Buffer#
The buffer API provides a typed container allocated from memory resources. It handles stream-ordered allocation, initialization, and deallocation of memory.
cuda::buffer#
cuda::buffer is a container that manages typed storage allocated from a given memory resource in stream order using a provided stream_ref. The elements are initialized during construction, which may require a kernel launch. The stream provided during construction is stored and later used for deallocation of the buffer, either explicitly or when the buffer destructor is called.
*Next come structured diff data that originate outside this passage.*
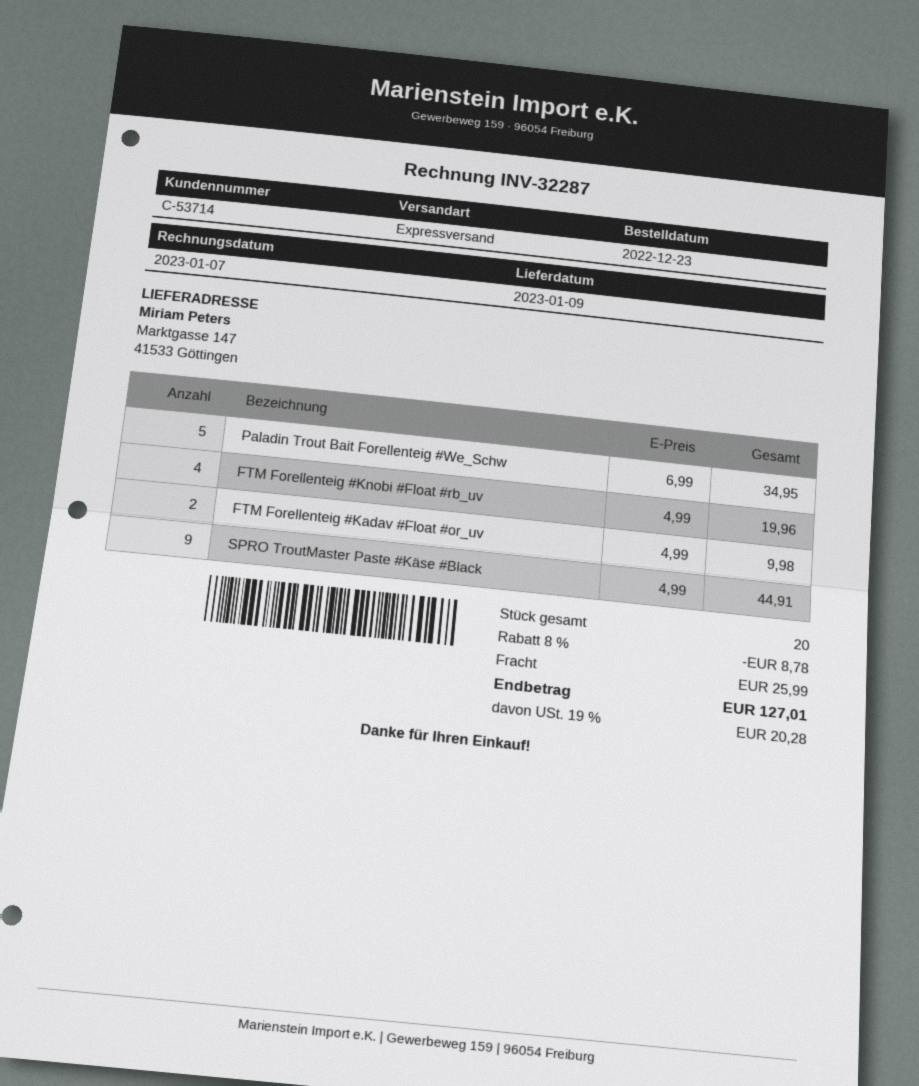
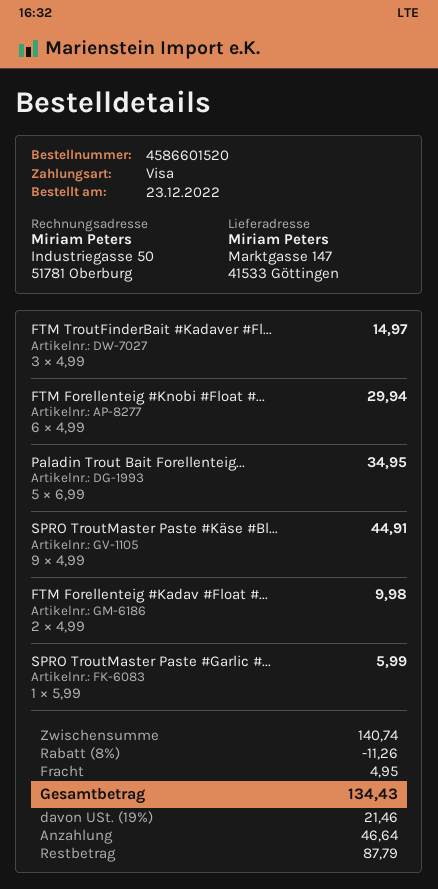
FTM Forellenteig #Knobi #Float #rb_uv: 4 x 4.99 = 19.96 -> 6 x 4.99 = 29.94
FTM TroutFinderBait #Kadaver #Fl...: none -> 3 x 4.99 = 14.97
SPRO TroutMaster Paste #Garlic #...: none -> 1 x 5.99 = 5.99
discount: 8% = 8.78 -> 8% = 11.26
shipping: 25.99 -> 4.95
tax: 19% = 20.28 -> 19% = 21.46
total: 127.01 -> 134.43

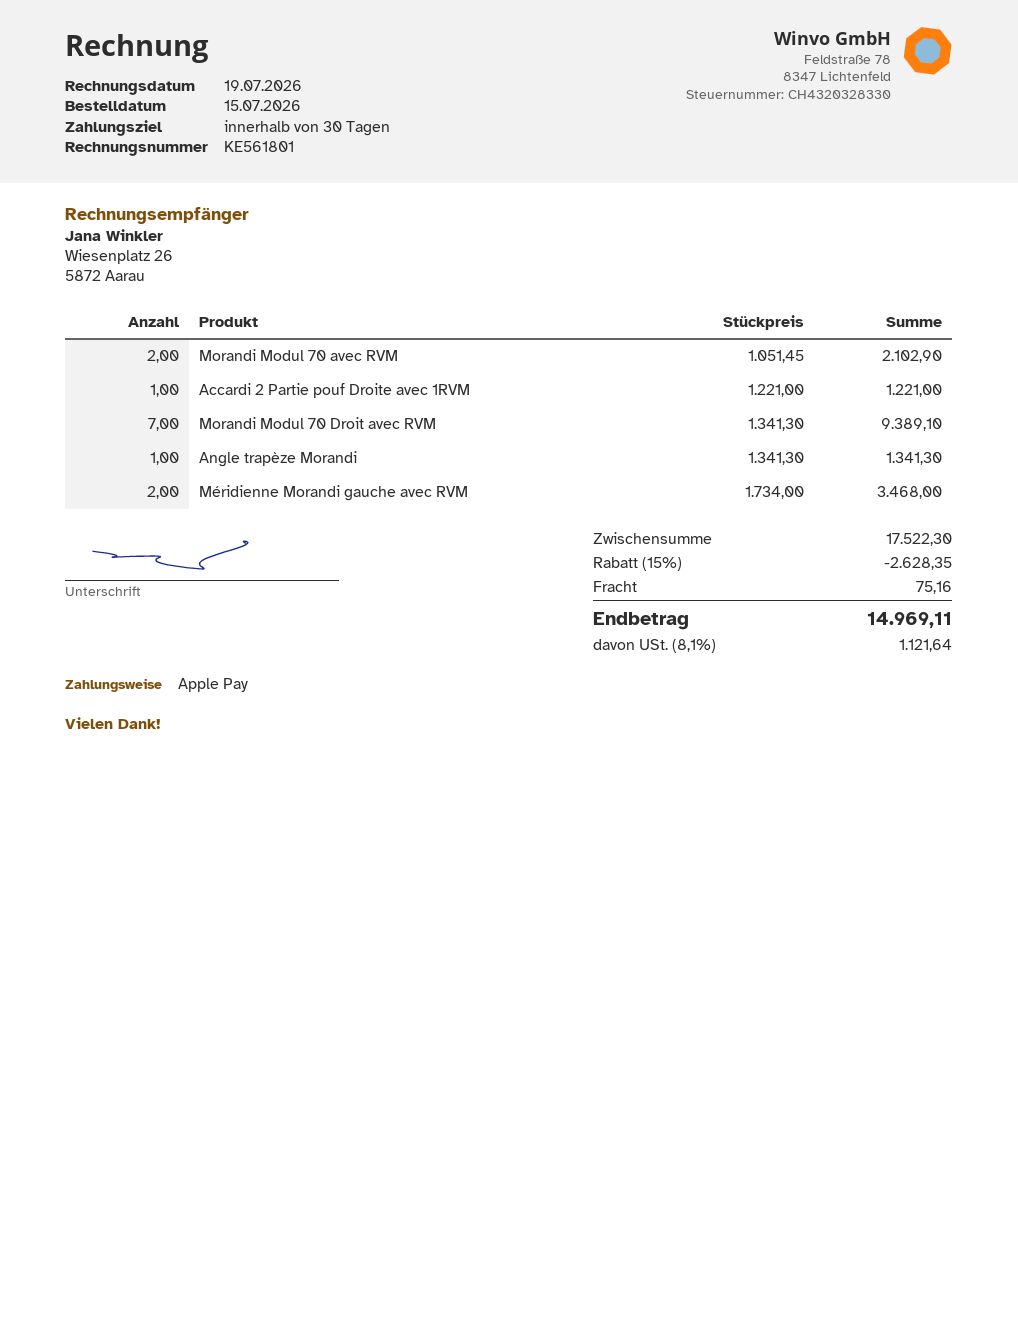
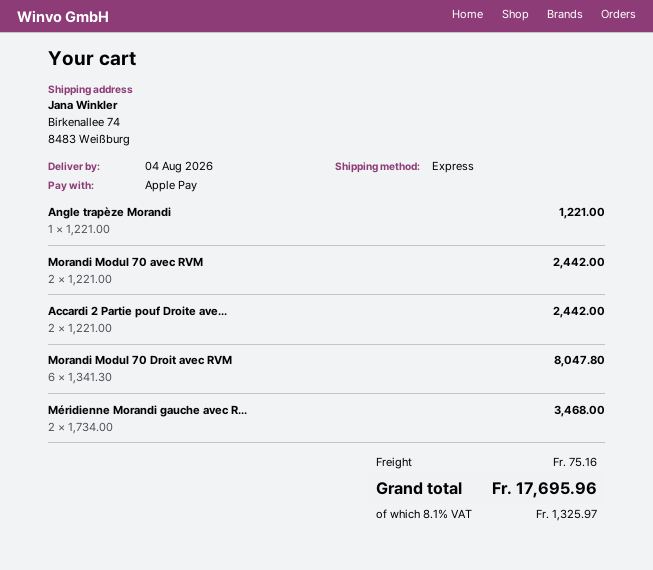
Morandi Modul 70 avec RVM: 2 x 1051.45 = 2102.90 -> 2 x 1221.00 = 2442.00
Accardi 2 Partie pouf Droite avec 1RVM: 1 x 1221.00 = 1221.00 -> 2 x 1221.00 = 2442.00
Morandi Modul 70 Droit avec RVM: 7 x 1341.30 = 9389.10 -> 6 x 1341.30 = 8047.80
Angle trapèze Morandi: 1 x 1341.30 = 1341.30 -> 1 x 1221.00 = 1221.00
discount: 15% = 2628.35 -> none
tax: 8.1% = 1121.64 -> 8.1% = 1325.97
total: 14969.11 -> 17695.96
Buffer owns a copy of the memory resource, which means it must be copy-constructible. If a resource is not copy-constructible, like memory pool objects, shared_resource can be used to attach shared ownership to a resource type.
In addition to being typed, buffer also takes a set of properties to ensure that memory accessibility and other constraints are checked at compile time.
While the buffer operates in stream order, it can also be constructed with a synchronous_resource, in which case it will automatically use the synchronous_resource_adapter to wrap the provided resource.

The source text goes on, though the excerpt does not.